Il limite della scienza e della tecnica verrà dal crollo dell’intero sistema occidentale, crollo dovuto anche ai loro progressi esplosivi e privi di una vera finalità. Tutto il sistema economico, politico, industriale dell’Occidente è sul punto di esplodere, se non altro per la gigantesca ed inverosimile dimensione dei debiti bancari, una vera metastasi tumorale che invade tutti i gangli vitali della struttura sovranazionale mondiale.

Ma torniamo al centro di queste riflessioni circa i rapporti tra fede, scienza e tecnica.

Il problema della morte è il vero PROBLEMA dell’uomo, che per sua natura ha bisogno di conoscere il suo futuro. Questo problema è all’origine di tutte le religioni come ricerca della realtà ultima, quella definitiva. La medicina può posticipare l’ora della morte ma non può certo darci una risposta su ciò che si verifica, se si verifica, dopo la morte. Questa è una verità banale. Diceva il mio medico: la vecchiaia è brutta, anzi è una malattia, per evitarla c’è solo un modo: morire giovani. Morire vecchi non solo ci costringe a sopportare malattie ed invalidità, ma aumenta la paura della morte. Le società che hanno un’alta percentuale di anziani infatti sono più timorose del futuro e di ogni cambiamento.

Il miracolo è la testimonianza tangibile della presenza di una entità superiore che scavalca la finitezza dello spazio e del tempo entro cui l’uomo è costretto e di cui l’uomo ha sempre percepito la costrizione. Una guarigione miracolosa ha un valore ben più grande dell’ allungamento della vita, è la testimonianza nel nostro corpo della presenza di Dio. Quindi è ben lontana dalla guarigione ottenuta dalla scienza medica.

Dire che in assenza della tecnica sarebbe esistita una precedente pacifica coesistenza tra scienza e fede è un errore perché la scienza è cresciuta strettamente legata alla tecnica, che ha permesso di misurare le grandezze fisiche e quindi di confermare o smentire le teorie scientifiche. Inoltre la tecnica ha fornito “meccanismi”, che svolgono funzioni sempre più importanti nella vita umana. Quindi i “miracoli” compiuti dalla tecnica hanno dato un enorme prestigio alla scienza che altrimenti sarebbe rimasta confinata in ristretti circoli di potere come avvenne per esempio nell’Impero romano d’Oriente.

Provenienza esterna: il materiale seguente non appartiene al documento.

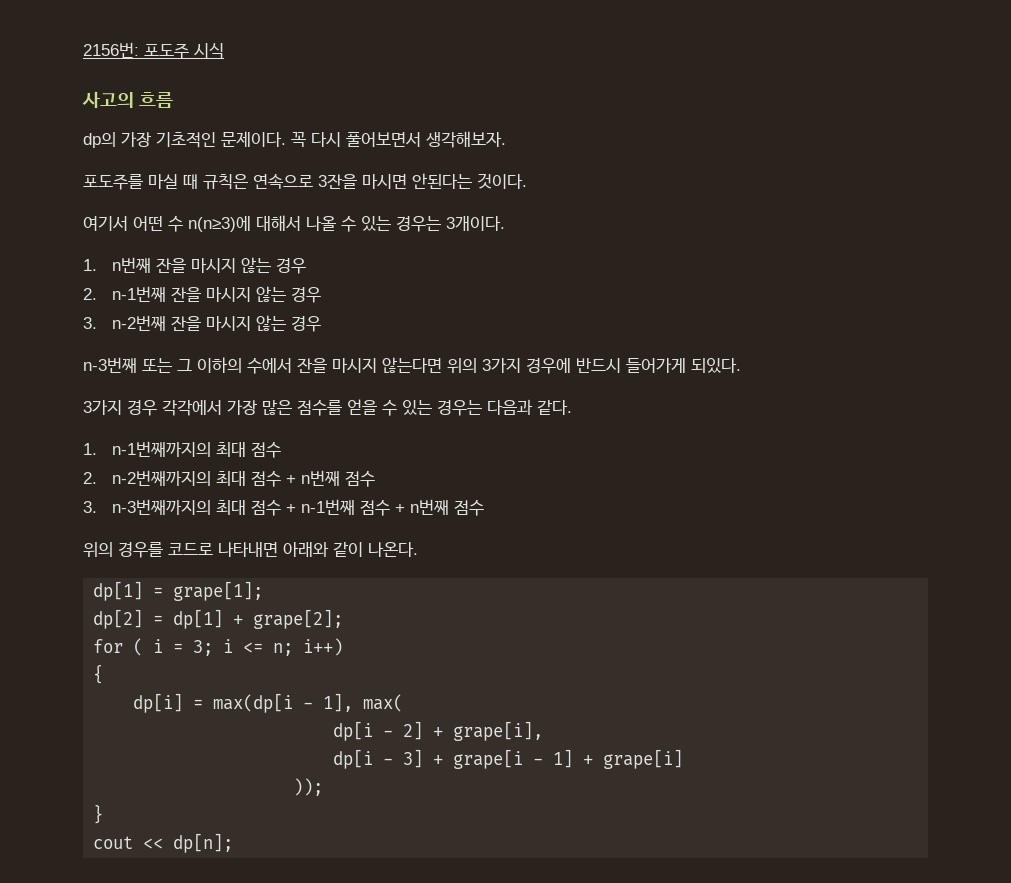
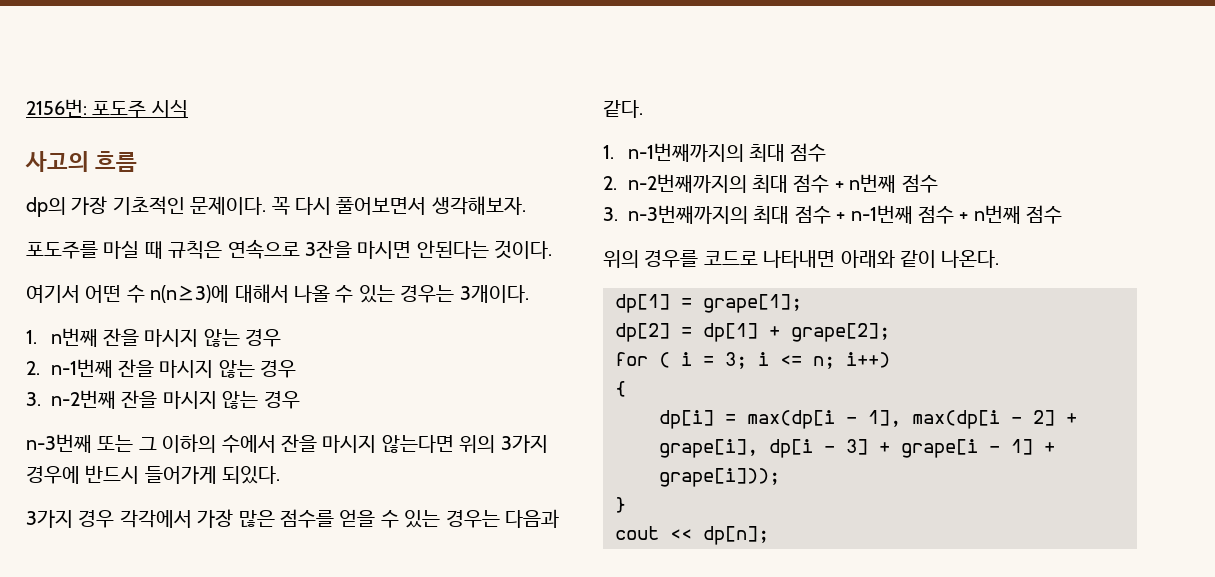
[363,694,404,712] [333,721,374,741] max( // dp[i -> [912,410,1000,429] max(dp[i
(544, 731) // -> (758, 448) none
[603,749,684,769] [293,778,324,796] grape[i] // )); -> [659,468,780,487] grape[i]));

Se tecniche e scienze viaggiano separate non si ottiene nulla. Il caso più evidente è Leonardo da Vinci. Disegnò alla perfezione il sistema di circolazione del sangue nel corpo umano. Quindi ne rivelò la tecnica costruttiva ma non l’aspetto funzionale perché non capì una cosa banale: il sangue viene messo in circolazione dal cuore! Leonardo non fece misure, fu solo uno stupefatto ammiratore della bellezza di una realtà della quale non capiva i meccanismi di funzionamento.

La soluzione proposta per uscire dal vicolo cieco in cui ci troviamo non mi appare praticabile. Quali sono i fondamenti della ragione alla quale si vorrebbe ricorrere?

Gli uomini hanno disperato bisogno del sacro. Non vi piace e non vi soddisfa il cristianesimo? Allora verrà l’Islam, che taglia i dubbi con una fede assoluta e radicale. I giovani corrono a morire sotto le bandiere del califfato, nato come una sorta di artificio preparato e finanziato da certi strateghi sovranazionali, oggi è diventato una forza incontrollabile.